**TASK TO CARRY OUT**
Go through the entries, filter for the word "which", and copy every line that has it.

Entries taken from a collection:
══════════

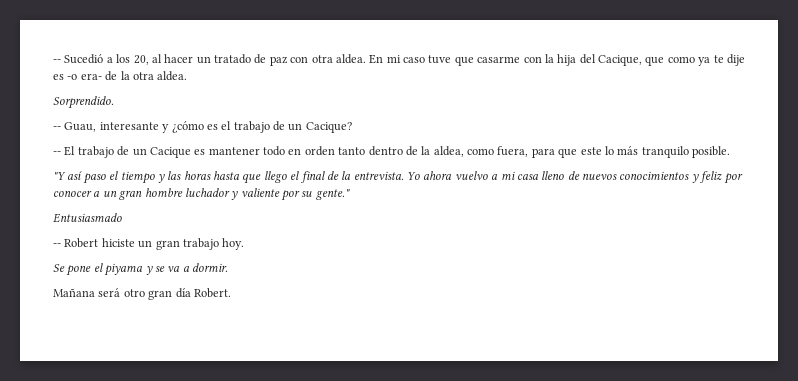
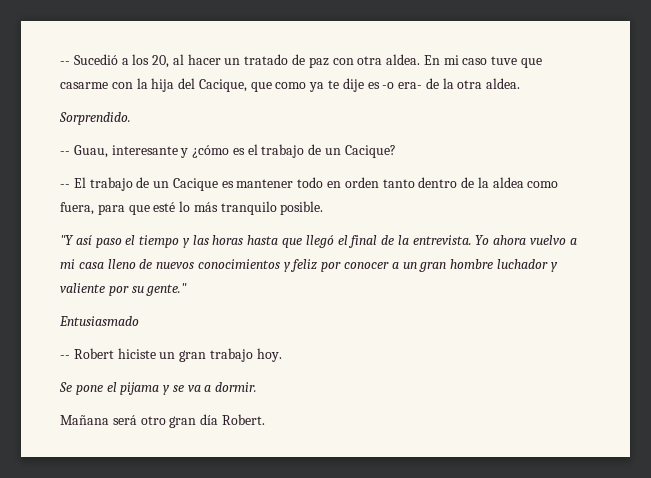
[433,146,464,157] aldea, -> [492,177,524,188] aldea
[580,147,602,155] este -> [153,202,176,212] esté
[263,171,287,183] llego -> [305,235,334,248] llegó
[104,263,144,276] piyama -> [120,382,160,395] pijama

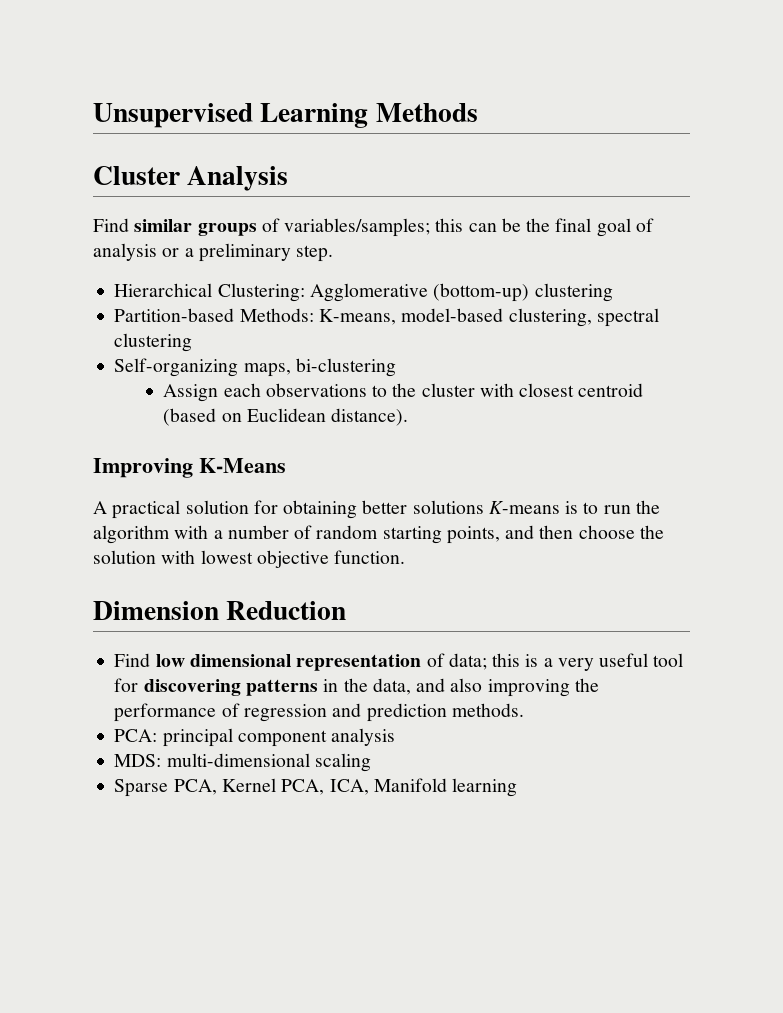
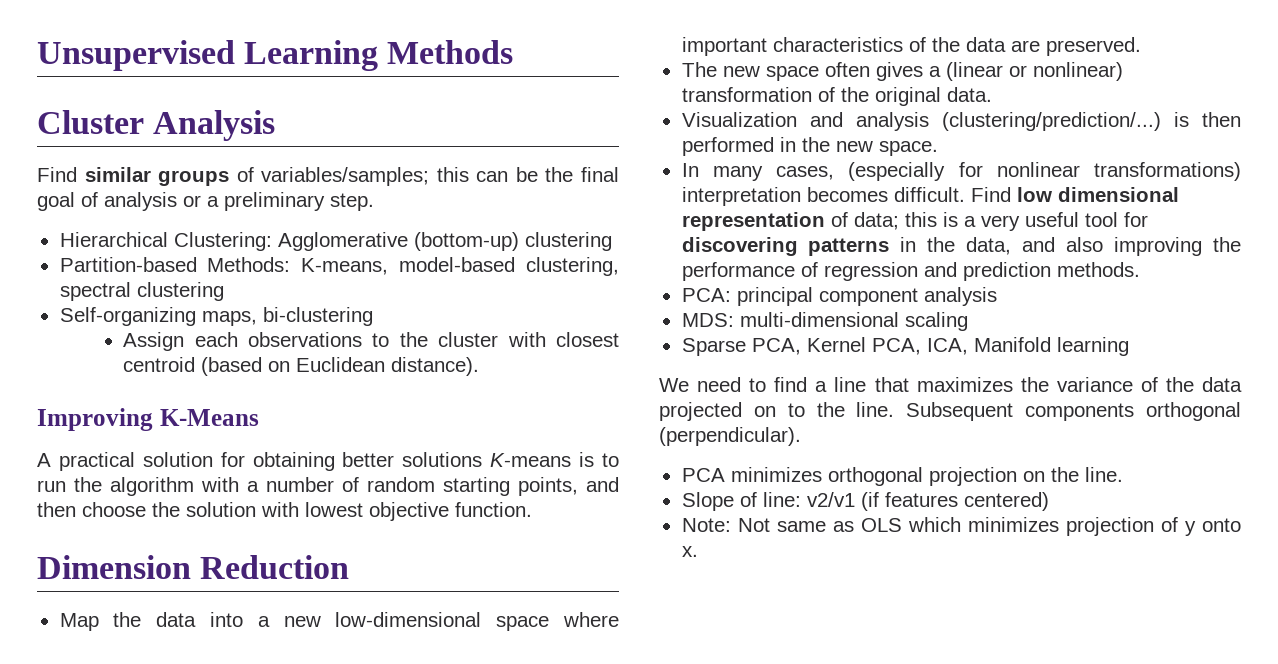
(347, 610) none -> [59,612,619,631] [681,37,1141,56] [681,62,1123,81] [681,87,992,106] [681,112,1241,131] [681,137,938,156] [681,162,1241,181] [681,187,965,206] Map the data into a new low-dimensional space where important characteristics of the data are preserved. // The new space often gives a (linear or nonlinear) transformation of the original data. // Visualization and analysis (clustering/prediction/...) is then performed in the new space. // In many cases, (especially for nonlinear transformations) interpretation becomes difficult.
(518, 787) none -> [659,377,1242,392] [659,402,1241,421] [659,427,801,446] [681,467,1123,486] [681,492,1049,511] [681,517,1241,536] [681,546,698,557] // We need to find a line that maximizes the variance of the data projected on to the line. Subsequent components orthogonal (perpendicular). // PCA minimizes orthogonal projection on the line. // Slope of line: v2/v1 (if features centered) // Note: Not same as OLS which minimizes projection of y onto x.

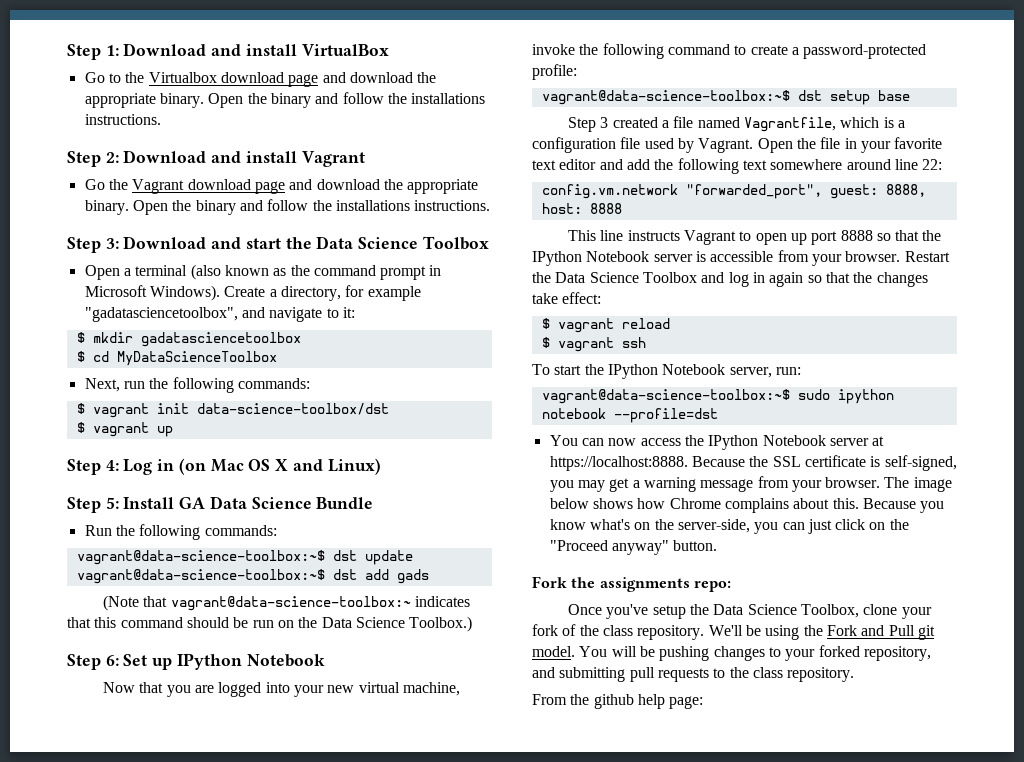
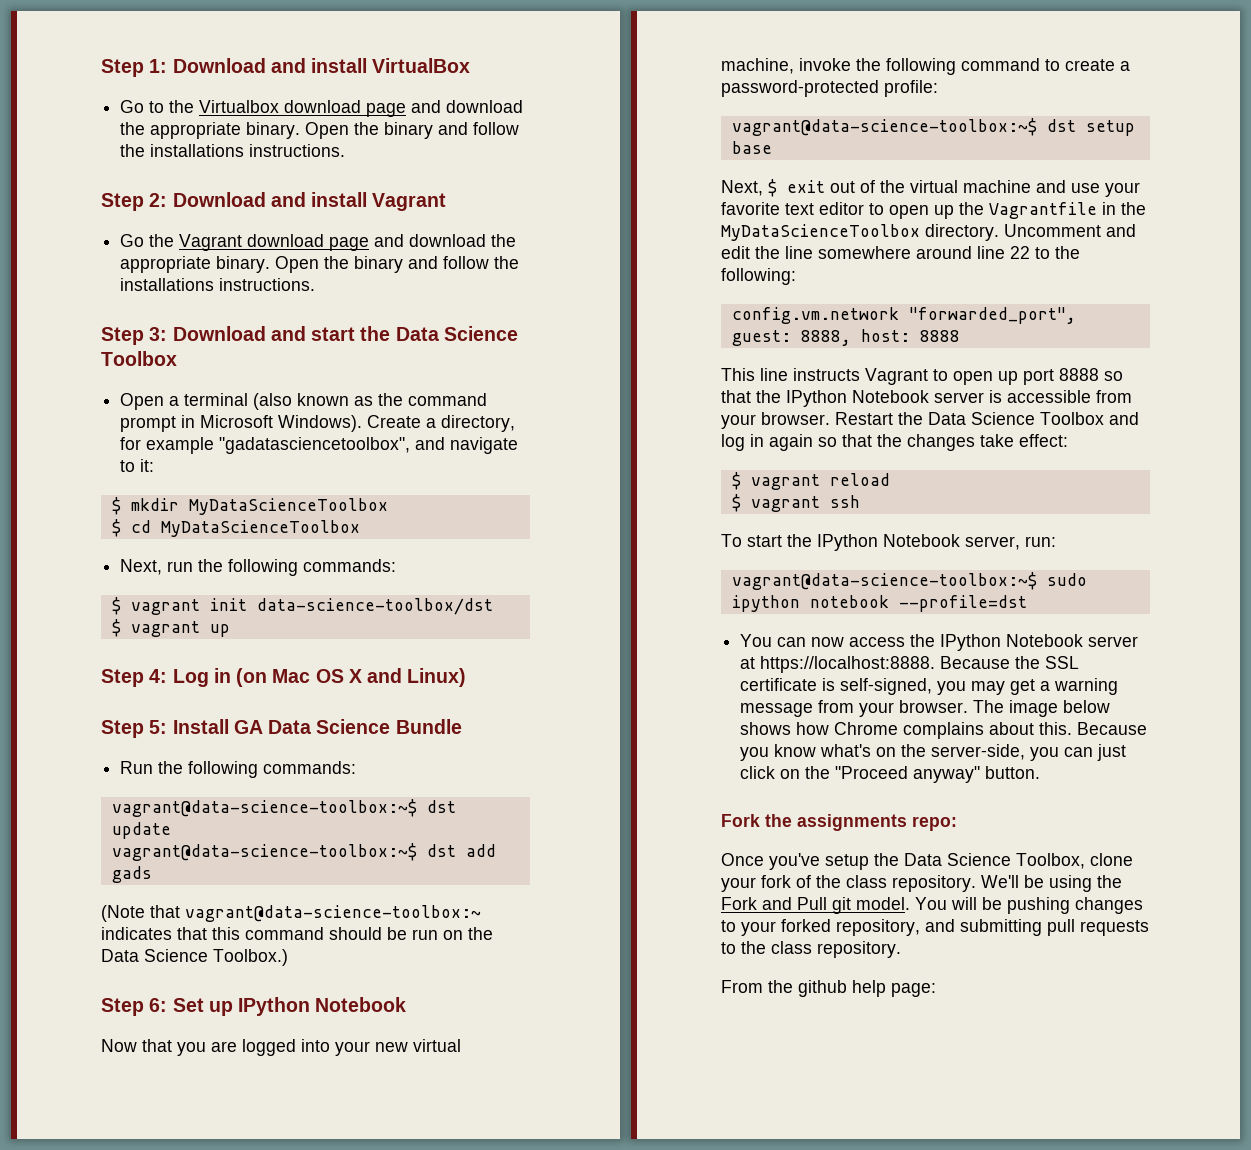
[140,332,301,347] gadatasciencetoolbox -> [188,498,388,515] MyDataScienceToolbox
[567,116,905,132] [532,137,943,153] [532,158,943,174] Step 3 created a file named Vagrantfile, which is a configuration file used by Vagrant. Open the file in your favorite text editor and add the following text somewhere around line 22: -> [721,179,1140,197] [721,202,1146,219] [721,224,1136,241] [721,246,1080,259] [721,268,796,285] Next, $ exit out of the virtual machine and use your favorite text editor to open up the Vagrantfile in the MyDataScienceToolbox directory. Uncomment and edit the line somewhere around line 22 to the following:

══════════

**ANSWER AREA**
(518, 787) none -> [659,377,1242,392] [659,402,1241,421] [659,427,801,446] [681,467,1123,486] [681,492,1049,511] [681,517,1241,536] [681,546,698,557] // We need to find a line that maximizes the variance of the data projected on to the line. Subsequent components orthogonal (perpendicular). // PCA minimizes orthogonal projection on the line. // Slope of line: v2/v1 (if features centered) // Note: Not same as OLS which minimizes projection of y onto x.
[567,116,905,132] [532,137,943,153] [532,158,943,174] Step 3 created a file named Vagrantfile, which is a configuration file used by Vagrant. Open the file in your favorite text editor and add the following text somewhere around line 22: -> [721,179,1140,197] [721,202,1146,219] [721,224,1136,241] [721,246,1080,259] [721,268,796,285] Next, $ exit out of the virtual machine and use your favorite text editor to open up the Vagrantfile in the MyDataScienceToolbox directory. Uncomment and edit the line somewhere around line 22 to the following:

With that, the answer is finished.